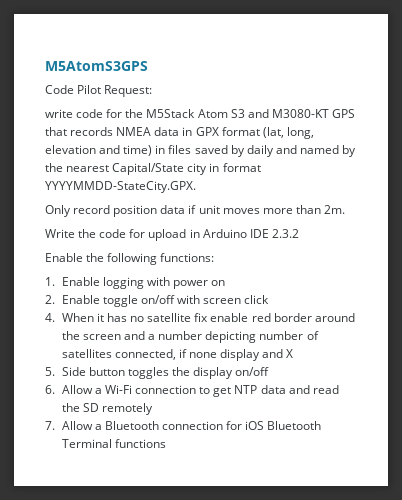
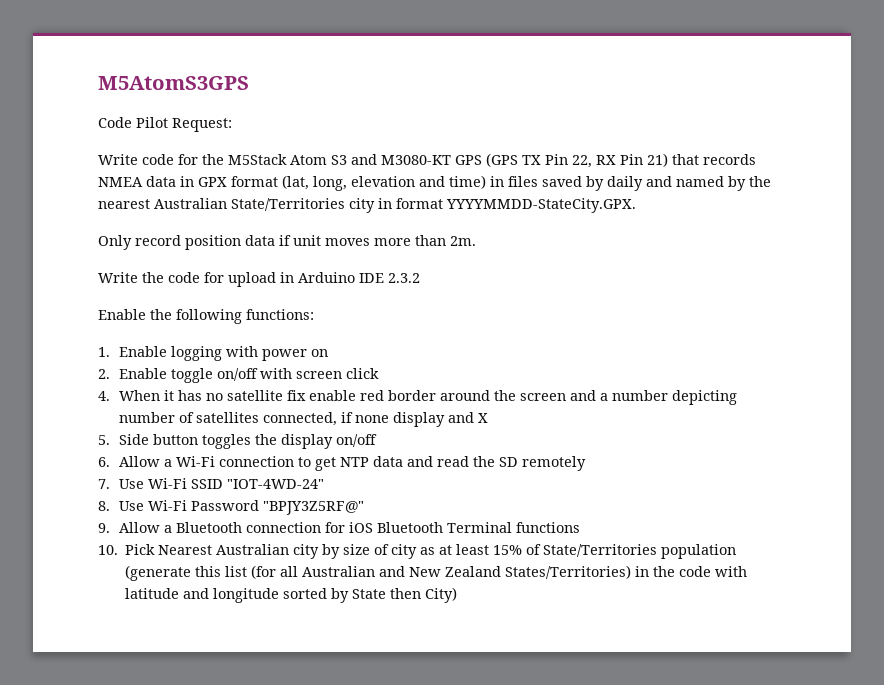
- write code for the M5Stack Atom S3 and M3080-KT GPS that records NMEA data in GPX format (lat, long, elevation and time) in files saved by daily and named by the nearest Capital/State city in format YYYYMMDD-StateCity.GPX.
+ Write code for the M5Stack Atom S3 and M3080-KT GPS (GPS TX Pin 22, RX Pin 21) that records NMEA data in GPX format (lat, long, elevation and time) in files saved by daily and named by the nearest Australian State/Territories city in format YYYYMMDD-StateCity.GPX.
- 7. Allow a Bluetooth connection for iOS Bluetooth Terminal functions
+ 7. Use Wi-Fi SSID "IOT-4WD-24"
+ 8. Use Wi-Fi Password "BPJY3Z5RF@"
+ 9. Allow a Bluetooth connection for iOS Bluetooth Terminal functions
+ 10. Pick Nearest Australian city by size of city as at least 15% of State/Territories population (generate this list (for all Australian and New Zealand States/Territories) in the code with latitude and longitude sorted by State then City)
* * *
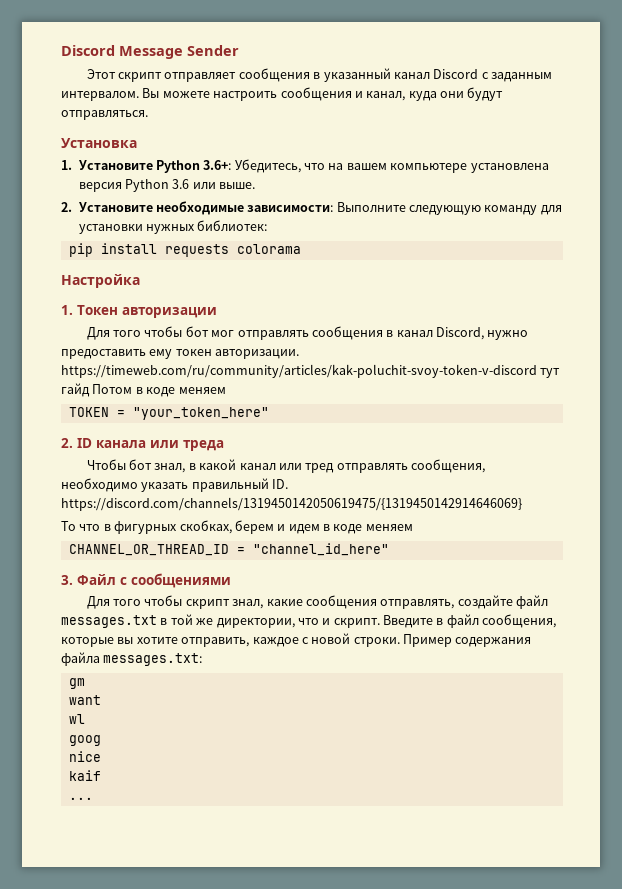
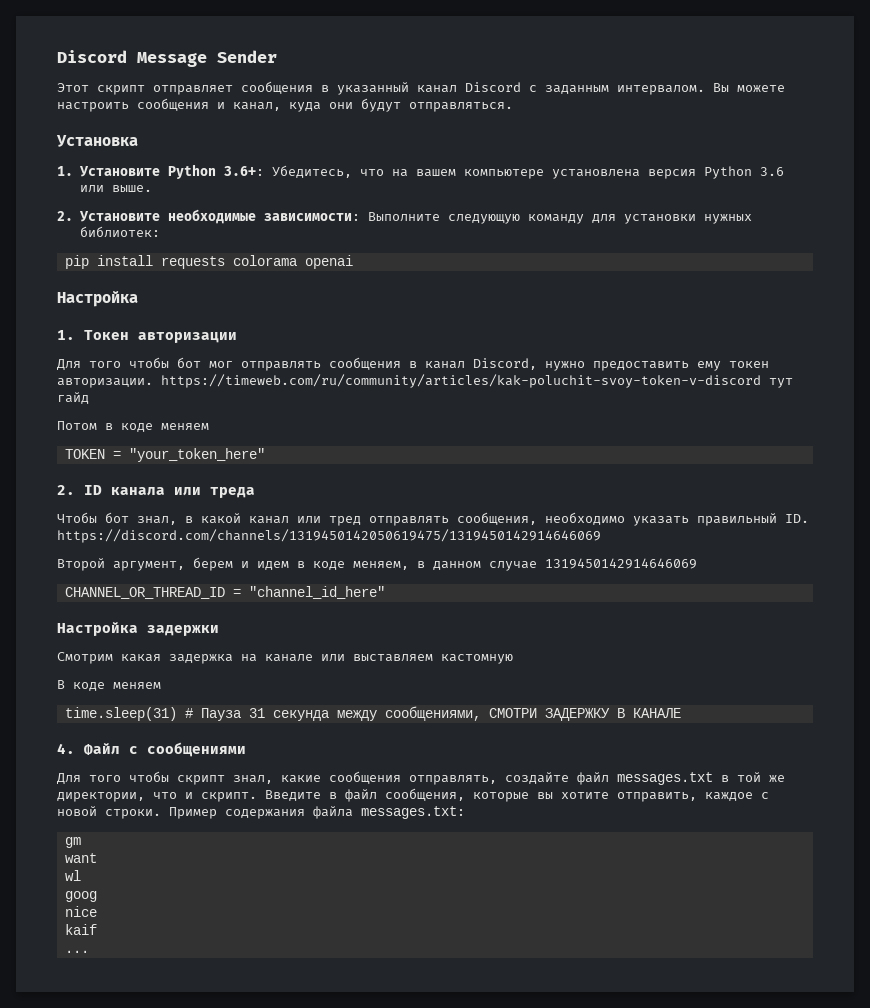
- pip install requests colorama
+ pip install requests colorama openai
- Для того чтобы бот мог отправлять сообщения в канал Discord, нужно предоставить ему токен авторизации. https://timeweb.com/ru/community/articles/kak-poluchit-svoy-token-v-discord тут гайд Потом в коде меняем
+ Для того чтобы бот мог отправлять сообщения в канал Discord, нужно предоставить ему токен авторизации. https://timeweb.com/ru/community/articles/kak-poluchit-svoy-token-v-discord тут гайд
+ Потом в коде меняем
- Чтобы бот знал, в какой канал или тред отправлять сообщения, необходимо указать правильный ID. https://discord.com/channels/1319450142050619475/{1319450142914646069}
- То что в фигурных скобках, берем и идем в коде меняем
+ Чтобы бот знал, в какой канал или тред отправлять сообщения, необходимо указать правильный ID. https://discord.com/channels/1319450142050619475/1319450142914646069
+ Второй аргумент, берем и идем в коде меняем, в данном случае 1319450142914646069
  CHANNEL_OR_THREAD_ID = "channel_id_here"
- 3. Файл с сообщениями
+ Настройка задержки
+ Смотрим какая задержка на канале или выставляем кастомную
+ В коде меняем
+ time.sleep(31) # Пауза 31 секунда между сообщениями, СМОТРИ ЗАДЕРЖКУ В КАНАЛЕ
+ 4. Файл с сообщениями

* [Exercise details]:
Given the data above, transcribe exactly the lines from the one containing "- write code" down to the one containing "State/Territories city in format YYYYMMDD-StateCity.GPX.", and no others.

* [Response to the task]:
- write code for the M5Stack Atom S3 and M3080-KT GPS that records NMEA data in GPX format (lat, long, elevation and time) in files saved by daily and named by the nearest Capital/State city in format YYYYMMDD-StateCity.GPX.
+ Write code for the M5Stack Atom S3 and M3080-KT GPS (GPS TX Pin 22, RX Pin 21) that records NMEA data in GPX format (lat, long, elevation and time) in files saved by daily and named by the nearest Australian State/Territories city in format YYYYMMDD-StateCity.GPX.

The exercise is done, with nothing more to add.